## Directions for this task
Among the entries below, take the line with "Pipe, Fuel Tank Close Valve Guard: 7 -> none" and the line with "Band Assembly, L Fuel Tank Mounting: 2 -> 1", and output them and every line between them exactly, with nothing else.

:: Records for this exercise ::

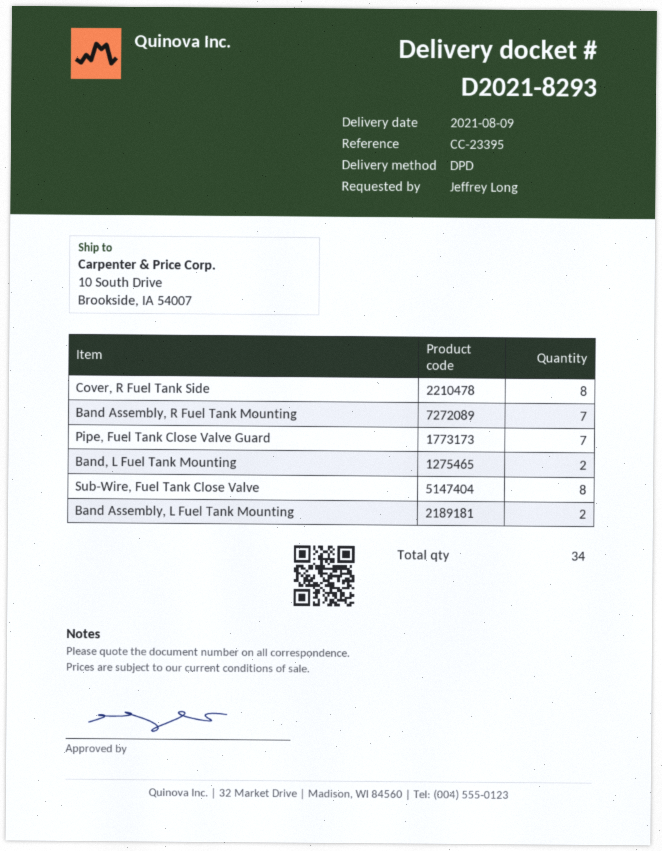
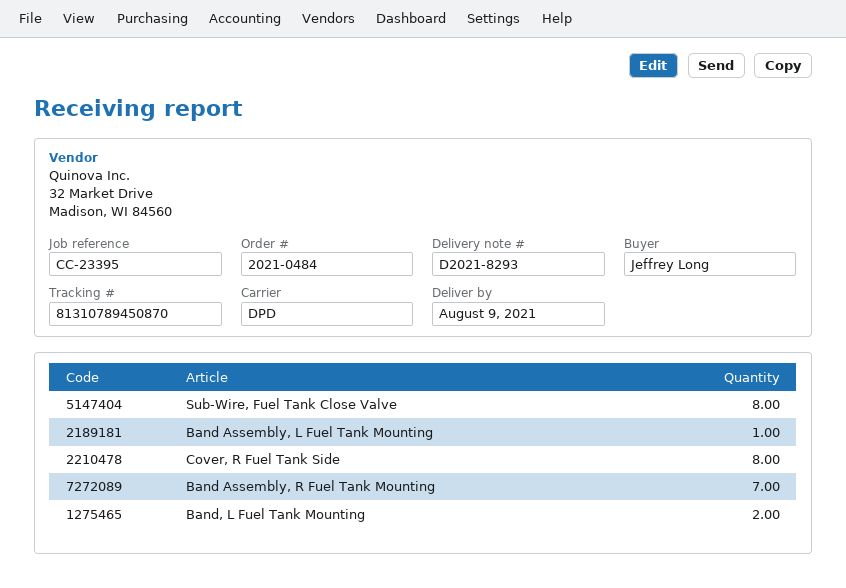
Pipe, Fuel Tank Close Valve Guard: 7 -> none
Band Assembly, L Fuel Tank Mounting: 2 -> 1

:::
:: Records for this exercise ::

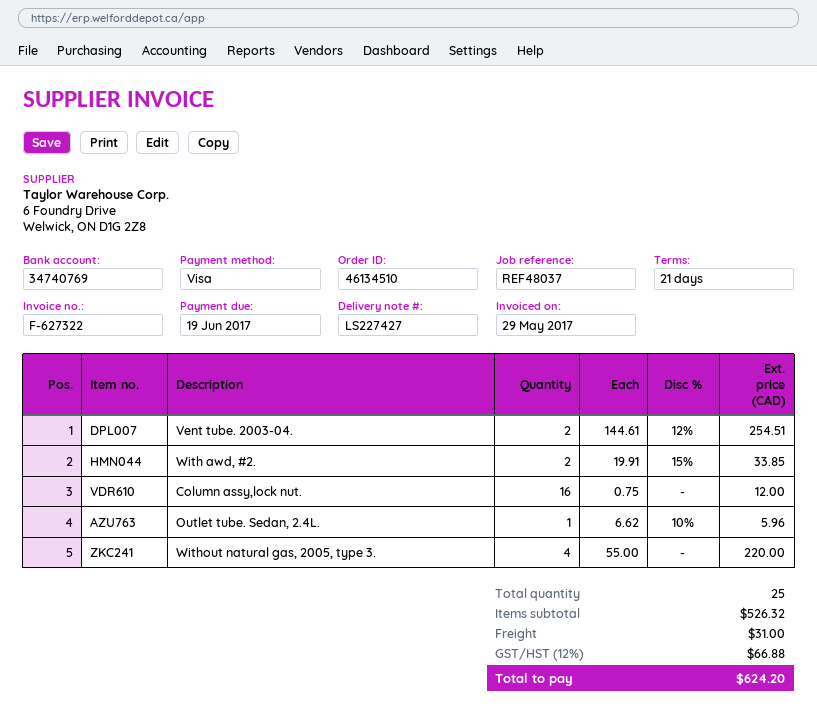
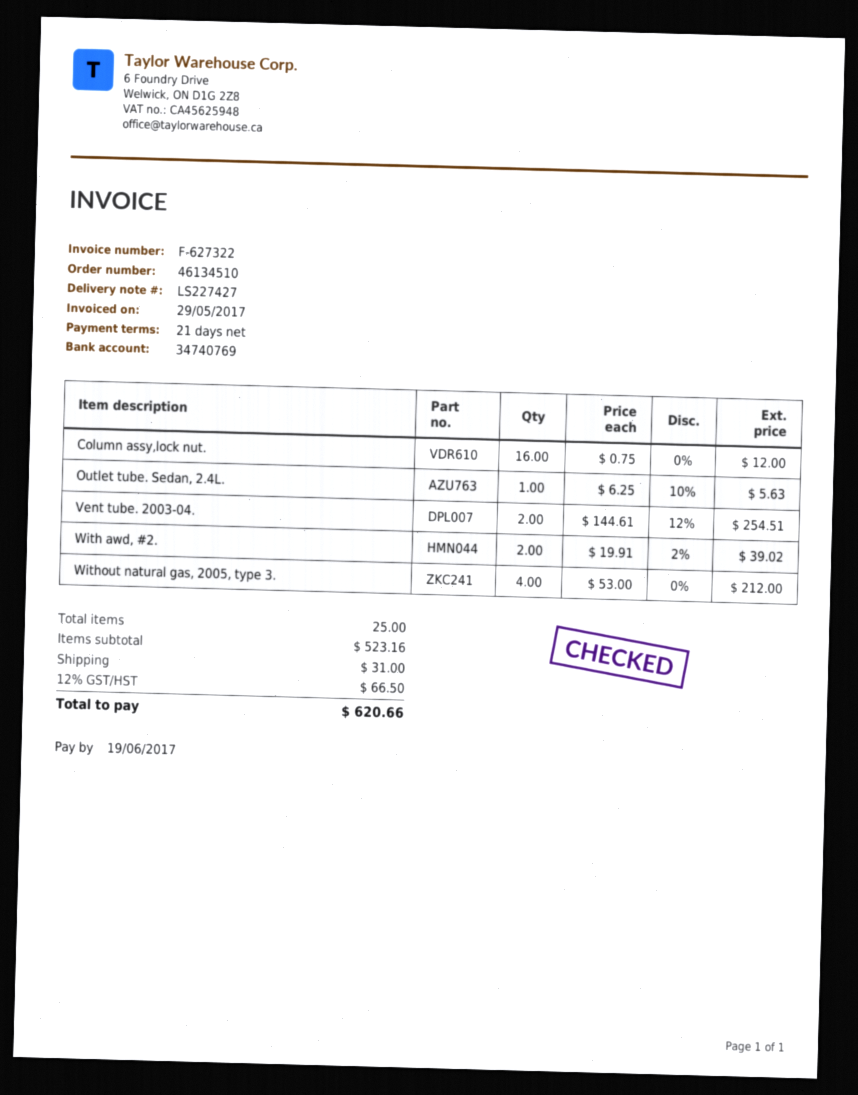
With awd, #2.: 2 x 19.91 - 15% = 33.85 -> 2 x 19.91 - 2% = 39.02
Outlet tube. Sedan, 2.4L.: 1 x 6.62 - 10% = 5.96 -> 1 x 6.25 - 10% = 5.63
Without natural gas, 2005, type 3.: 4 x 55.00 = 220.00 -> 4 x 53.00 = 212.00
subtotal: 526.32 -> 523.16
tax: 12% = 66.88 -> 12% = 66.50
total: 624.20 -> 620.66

:::

## Output of the exercise
Pipe, Fuel Tank Close Valve Guard: 7 -> none
Band Assembly, L Fuel Tank Mounting: 2 -> 1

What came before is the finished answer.